Question: Service quality or lack thereof has been a source of frustration for customers in the U.S. One hears so many horror stories whether it is operating on the wrong leg in health care or missing bags in airline travel. Why is service quality so bad? 

Question: Is this something particular to the U.S? What are some of the root causes of such problems and what can service organizations do to fix them?

Townsend:

Well, in part, we are back to basic service versus manufacturing question. Service is more personal, it’s more interactive, and it’s more obvious, so it’s easier for customers to take personal offense. If you buy a new car, and some place in the first month and you discover that there are some mistakes in the stitching and carpeting in the trunk; you don’t take that personally. If you do file a complaint, the complaint is pretty general and emotion free. Service employees do not get that kind of break. They are called to make judgment calls right in front of people, right on the phone or right, personally, in front of them. It makes it harder for them because it makes them more personally prone to criticism. Now, you add that to the fact that American customers in the last, say, two decades, have become far more educated and become far pickier. Stuff we used to accept without a shrug twenty years ago, we don’t put up with anymore. So we’ve heightened the standards a great deal.
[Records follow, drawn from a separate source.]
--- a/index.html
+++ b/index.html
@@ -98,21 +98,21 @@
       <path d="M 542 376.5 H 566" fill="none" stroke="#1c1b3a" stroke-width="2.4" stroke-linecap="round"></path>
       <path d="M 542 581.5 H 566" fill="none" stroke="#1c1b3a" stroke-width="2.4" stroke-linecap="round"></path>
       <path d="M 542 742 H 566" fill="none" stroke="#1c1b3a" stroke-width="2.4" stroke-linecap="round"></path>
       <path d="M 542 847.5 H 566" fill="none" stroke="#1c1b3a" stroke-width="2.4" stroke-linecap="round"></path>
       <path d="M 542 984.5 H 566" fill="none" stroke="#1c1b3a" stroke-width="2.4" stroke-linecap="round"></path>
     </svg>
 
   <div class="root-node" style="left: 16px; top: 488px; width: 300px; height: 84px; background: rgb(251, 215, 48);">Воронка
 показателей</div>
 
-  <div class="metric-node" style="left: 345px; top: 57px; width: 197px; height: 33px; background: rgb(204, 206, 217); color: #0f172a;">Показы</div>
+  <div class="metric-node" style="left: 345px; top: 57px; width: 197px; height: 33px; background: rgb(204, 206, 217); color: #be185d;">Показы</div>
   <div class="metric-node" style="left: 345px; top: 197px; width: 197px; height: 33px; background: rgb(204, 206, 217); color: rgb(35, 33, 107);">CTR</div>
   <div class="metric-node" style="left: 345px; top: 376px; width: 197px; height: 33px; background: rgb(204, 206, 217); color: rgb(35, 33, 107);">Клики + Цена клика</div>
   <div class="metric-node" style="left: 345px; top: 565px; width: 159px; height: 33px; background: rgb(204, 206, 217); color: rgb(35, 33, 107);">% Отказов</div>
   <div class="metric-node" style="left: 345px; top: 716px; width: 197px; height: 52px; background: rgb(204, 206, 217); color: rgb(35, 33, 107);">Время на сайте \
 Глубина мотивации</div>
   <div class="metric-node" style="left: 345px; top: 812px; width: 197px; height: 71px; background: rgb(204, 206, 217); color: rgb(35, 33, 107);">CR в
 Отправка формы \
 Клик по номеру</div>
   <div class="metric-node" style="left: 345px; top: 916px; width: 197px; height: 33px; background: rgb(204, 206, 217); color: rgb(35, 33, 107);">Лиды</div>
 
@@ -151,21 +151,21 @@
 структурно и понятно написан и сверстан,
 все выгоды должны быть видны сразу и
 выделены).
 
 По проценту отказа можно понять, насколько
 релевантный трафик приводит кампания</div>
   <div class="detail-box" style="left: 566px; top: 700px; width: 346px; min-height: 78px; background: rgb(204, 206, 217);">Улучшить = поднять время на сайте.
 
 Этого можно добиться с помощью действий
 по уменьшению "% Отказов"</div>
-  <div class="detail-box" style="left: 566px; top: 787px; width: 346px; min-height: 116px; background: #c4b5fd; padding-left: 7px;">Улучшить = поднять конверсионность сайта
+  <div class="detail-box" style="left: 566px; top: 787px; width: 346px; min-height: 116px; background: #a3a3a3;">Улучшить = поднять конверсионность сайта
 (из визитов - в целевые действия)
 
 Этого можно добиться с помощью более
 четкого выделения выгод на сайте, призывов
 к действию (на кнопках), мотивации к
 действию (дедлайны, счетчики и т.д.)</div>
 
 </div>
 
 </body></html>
That also contributes to this idea of a weaker service quality line. I am not so sure it is. It is just our standards have gotten higher. Compared to other countries, I do know that when my wife, who is also my co-author and my partner, and I were giving a workshop in India recently to a top management group from TATA motors; I had the occasion to be in a very nice fabric store and I decided to buy a shirt. Great experience. I had three young ladies waiting on me. Much laughing, giggling, and smiling. Got a shirt that I love and I still wear it frequently. Got a nice picture of us all together and all of this good stuff. Great service, great memory. But in all honesty, the job could have been done just as well by one middle aged clerk. So was that really good service or was that more toward servitude? Was it something that was a commendable effort to employ more people? So you’ve got to look at the situation. And the question about the wrong leg being operated on, that is more akin to manufacturing problem than a service problem.